Cambodia’s Foreign Ministry has announced that it had offered to resume cooperation in an effort to search for remains of Americans killed during the bloody Vietnam War, resuming a program that ended more than a year ago as diplomacy cooled between the two countries. A row ensued between authoritarian Prime Minister Hun Sen and Washington when Cambodia suspended its POW/MIA programme after the Americans stopped issuing visas after Phnom Penh refused to accept nationals deported from the United States following convictions for various offenses.
Now Hun Sen is willing to resume the search effort with the United States, detailing efforts in a letter Friday to Washington State Senator Doug Ericksen and State Representative Vincent Buys. Cambodia agreed to ”resume this important POW/MIA field mission, regardless of the US visa restrictions now in place.” Questions have surrounded the motivations and credibility of both State Sen. Ericksen and Rep. Buys, who visited Hun Sen in New York while the PM was at the United Nations General Assembly. Many have suggested that the two have been played as pawns of the Hun Sen regime to legitimize the July 29 election.
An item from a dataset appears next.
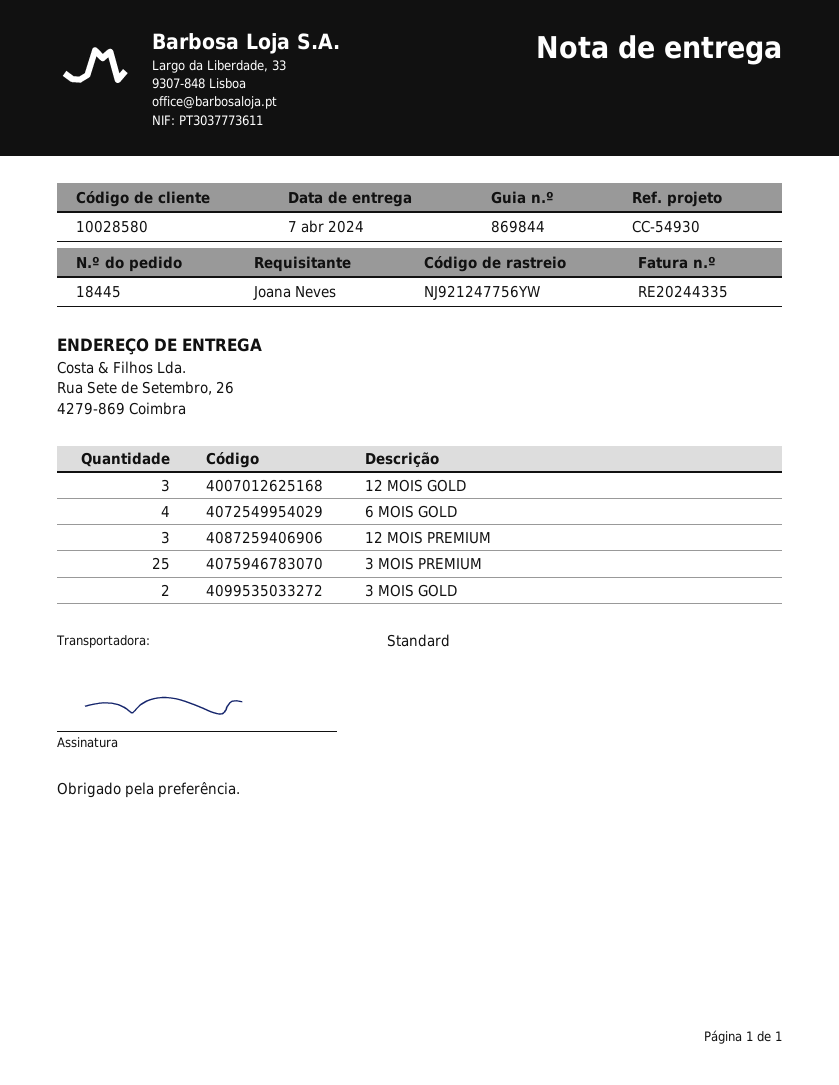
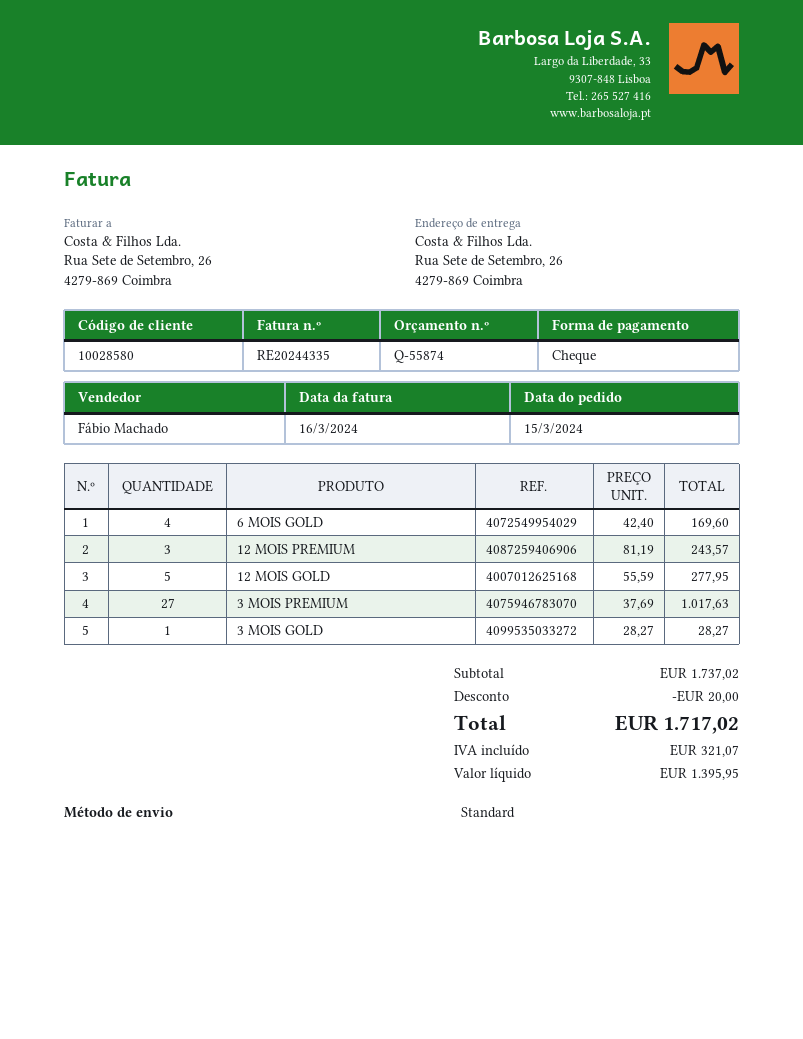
12 MOIS GOLD: 3 -> 5
3 MOIS PREMIUM: 25 -> 27
3 MOIS GOLD: 2 -> 1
Earlier in the year, Erickson and Buys, along with a popular football coach traveled to Phnom Penh on a trip to “strengthen cooperation” between the two countries. Critics accused the Erickson, a supporter of U.S. President Donald Trump, of having an extremely poor grasp of the issues, with Erickson having lightly defended the regime, saying “it’s up to Cambodia to make decisions for how they want to run their country and handle their internal politics.” Those decisions included the dissolution of the major opposition political party, the Cambodia National Rescue Party (CNRP), and the imprisonment or exile of its leadership, including Kem Sokha who languished in prison.
There are two issues at play here. One, this is an offensive designed to sway some of the weakest critics of the regime and deflect some international criticism over the handling of Cambodia’s July elections. A spokesman for the ruling Cambodia People’s Party said that the resumption of the programme was a “humanitarian act” that highlighted Cambodia’s respect for human rights. Of course, the political and human rights situation in Cambodia has deteriorated significantly since 2017, including banning more than 100 from political activities and the use of the judiciary to prosecute human rights activists and political opponents, as well as eradicate Western media outlets. If authentic, prisoner of war diplomacy could be a way to thaw relations. The POW/MIA programme was critical to the normalization of relations between the United States and Vietnam, which was key to its own economic revival.
Second, this could be the part of a limited charm offensive designed to signal to some that the regime is ready to back off of its hardline stances toward the West, especially in the face of tough economic sanctions by the European Union. It is not a sign that pragmatism has come to Hun Sen’s CPP, who has acknowledged in part the economic damage that Western sanctions would have on the economy. Cambodian exports to the EU were worth as many as $5.8 billion last year.
Cambodia has said that half of the approximately 80 American soldiers who went missing in Cambodia during the Vietnam War have been found. The American government lists almost 50 personnel still missing as of September 2017.